- _BRIEF_
In the listing below, find the line with "none -> <p>" and the line with "html: <span>nobistio imilliq". Repeat those two lines and all lines between them exactly.

- _DATA_
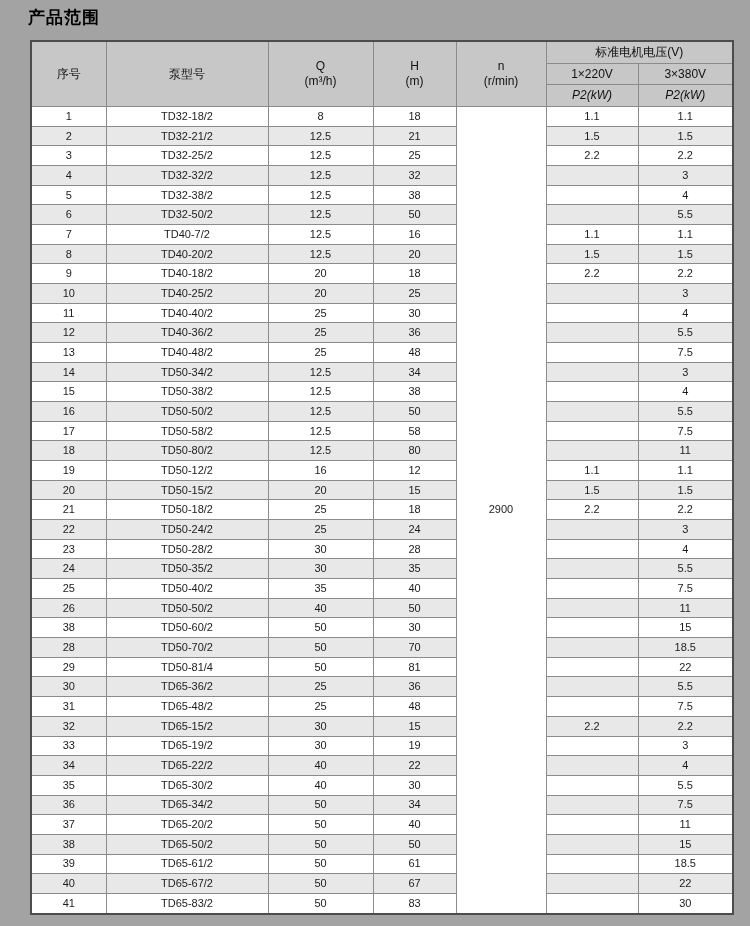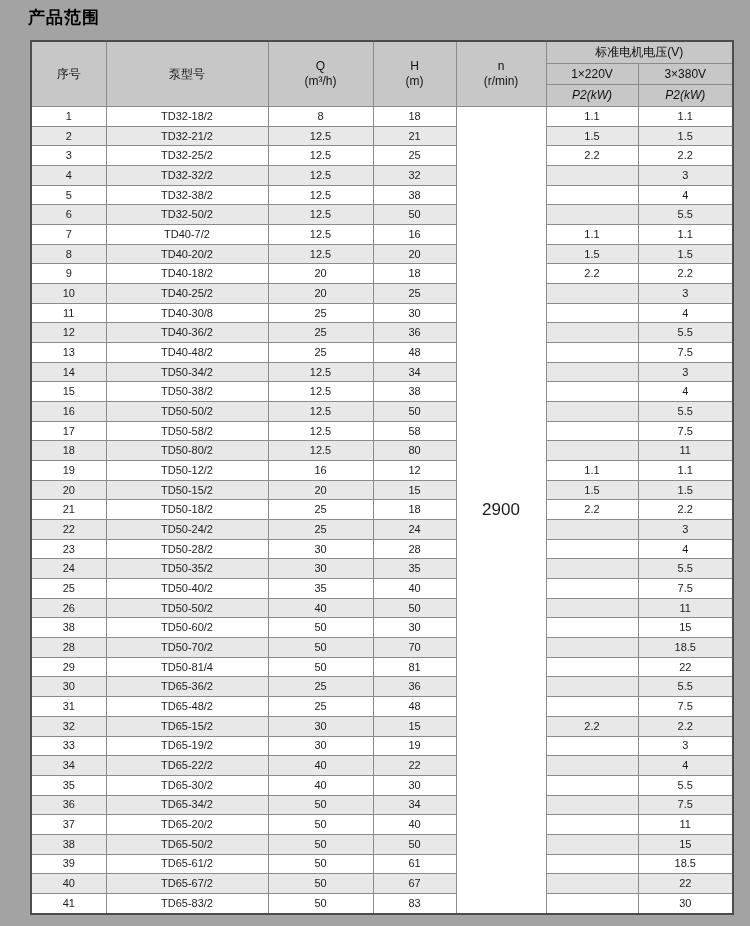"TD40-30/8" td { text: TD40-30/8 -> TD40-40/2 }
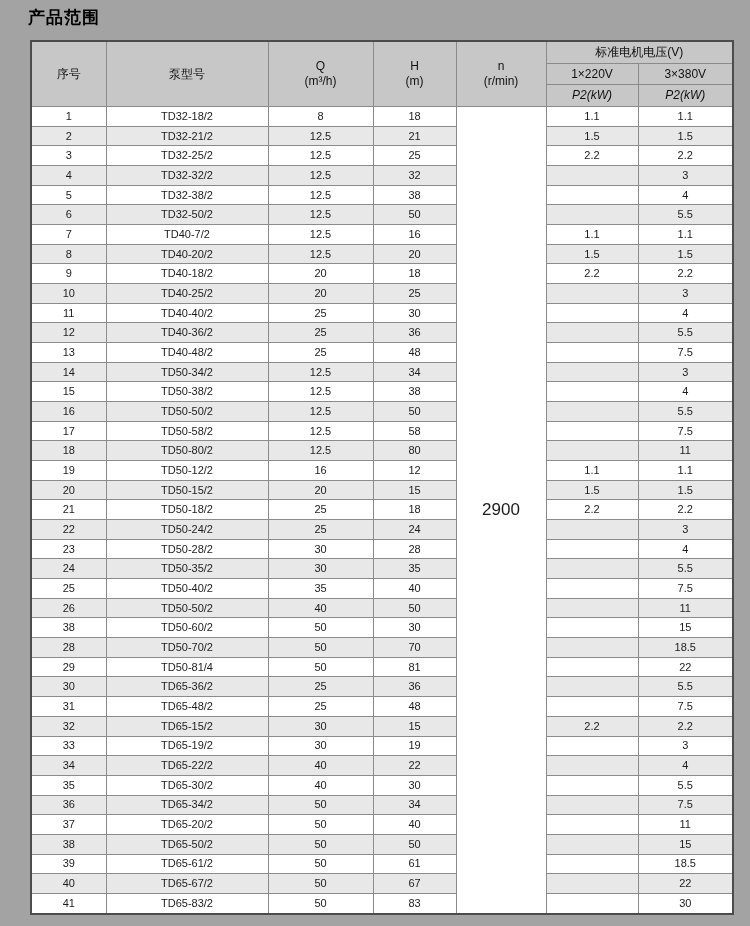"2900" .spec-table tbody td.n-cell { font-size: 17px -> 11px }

...

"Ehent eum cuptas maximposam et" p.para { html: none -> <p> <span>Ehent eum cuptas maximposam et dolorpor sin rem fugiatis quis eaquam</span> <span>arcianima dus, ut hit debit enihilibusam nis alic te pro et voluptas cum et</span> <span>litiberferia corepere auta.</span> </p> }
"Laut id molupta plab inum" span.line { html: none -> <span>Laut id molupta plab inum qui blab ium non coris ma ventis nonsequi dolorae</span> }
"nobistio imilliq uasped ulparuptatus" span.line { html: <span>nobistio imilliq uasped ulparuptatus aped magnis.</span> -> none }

==

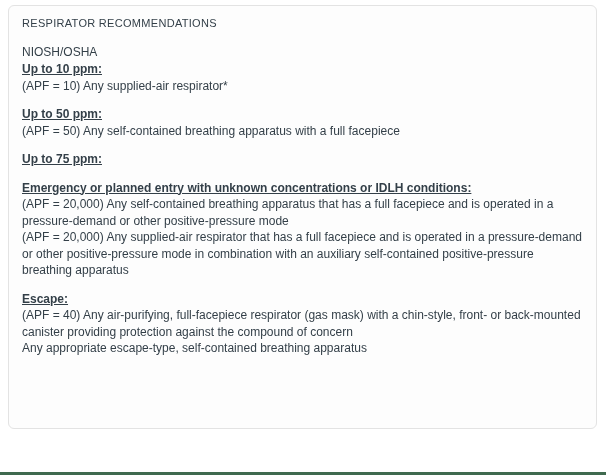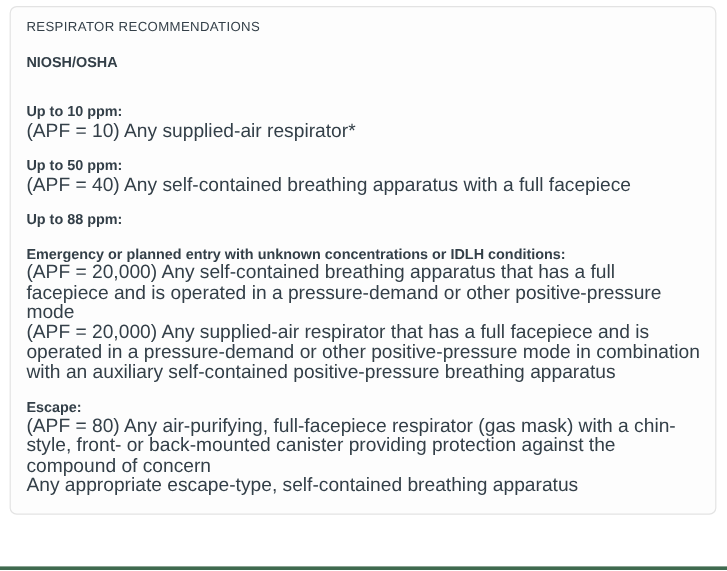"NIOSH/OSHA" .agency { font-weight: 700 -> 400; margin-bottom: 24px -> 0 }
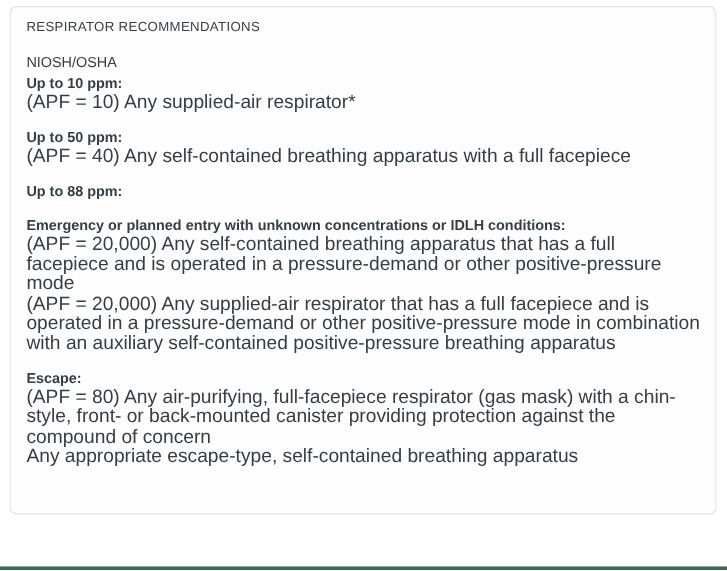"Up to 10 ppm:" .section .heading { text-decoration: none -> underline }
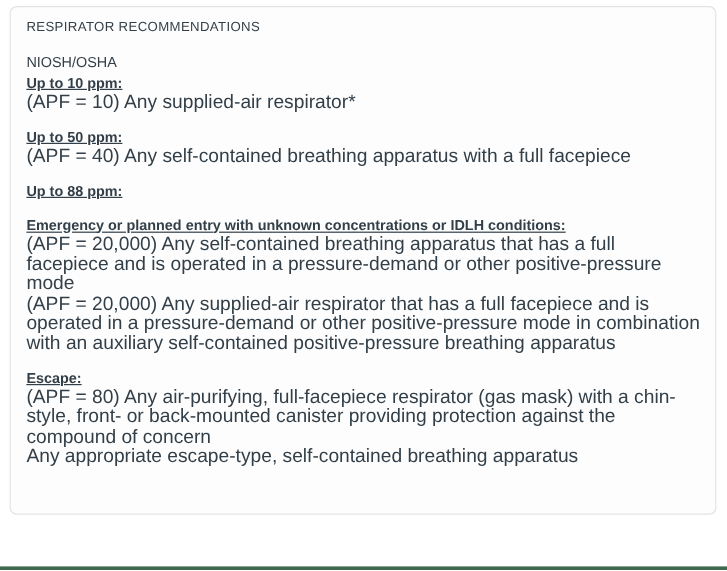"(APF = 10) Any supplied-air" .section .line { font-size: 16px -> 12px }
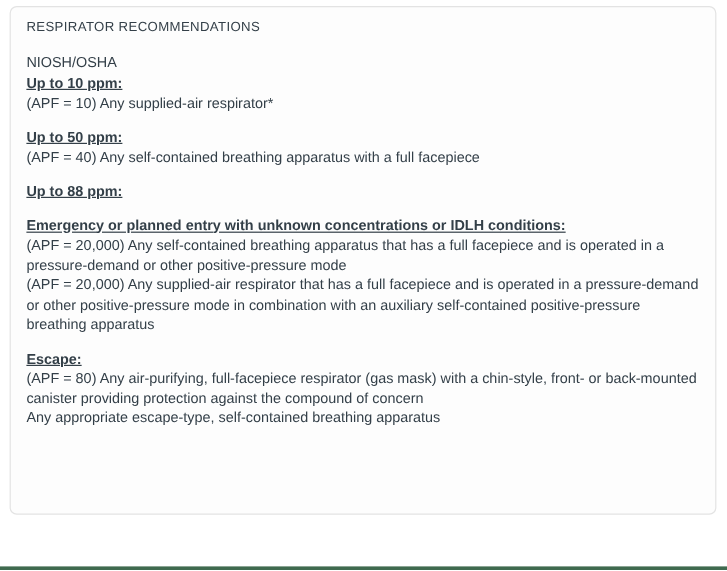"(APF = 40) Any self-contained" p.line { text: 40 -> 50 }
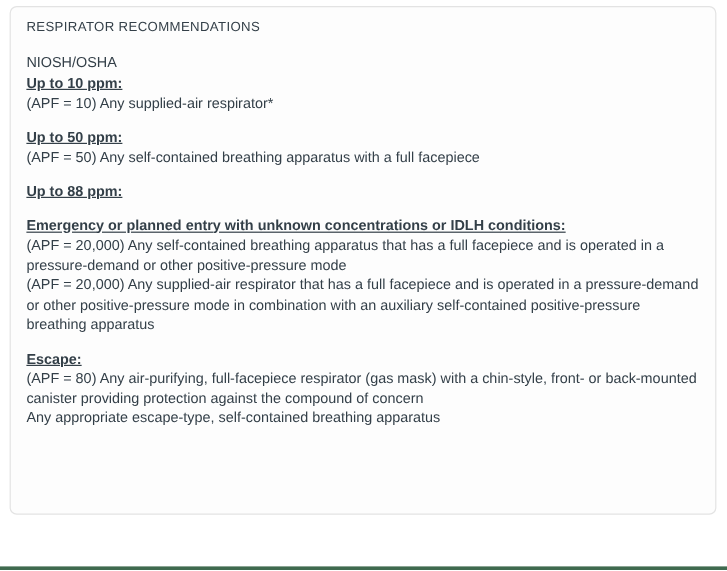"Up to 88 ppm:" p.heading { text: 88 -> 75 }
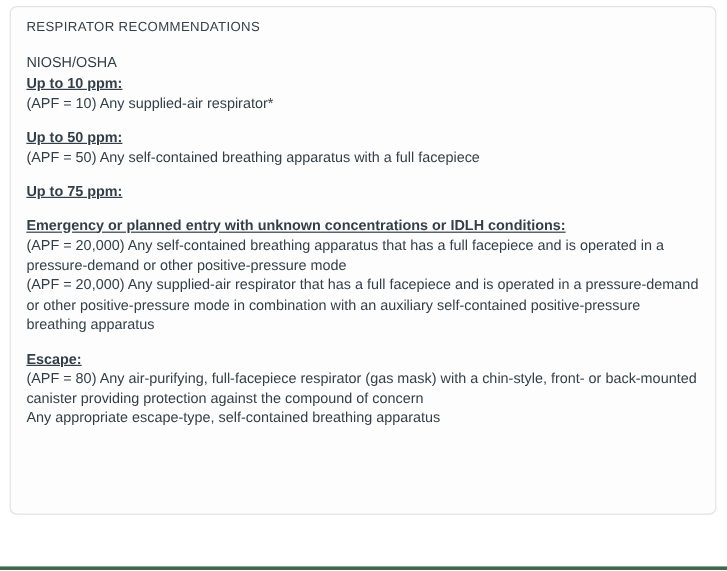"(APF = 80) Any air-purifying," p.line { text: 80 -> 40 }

- _TASK OUTPUT_
"Ehent eum cuptas maximposam et" p.para { html: none -> <p> <span>Ehent eum cuptas maximposam et dolorpor sin rem fugiatis quis eaquam</span> <span>arcianima dus, ut hit debit enihilibusam nis alic te pro et voluptas cum et</span> <span>litiberferia corepere auta.</span> </p> }
"Laut id molupta plab inum" span.line { html: none -> <span>Laut id molupta plab inum qui blab ium non coris ma ventis nonsequi dolorae</span> }
"nobistio imilliq uasped ulparuptatus" span.line { html: <span>nobistio imilliq uasped ulparuptatus aped magnis.</span> -> none }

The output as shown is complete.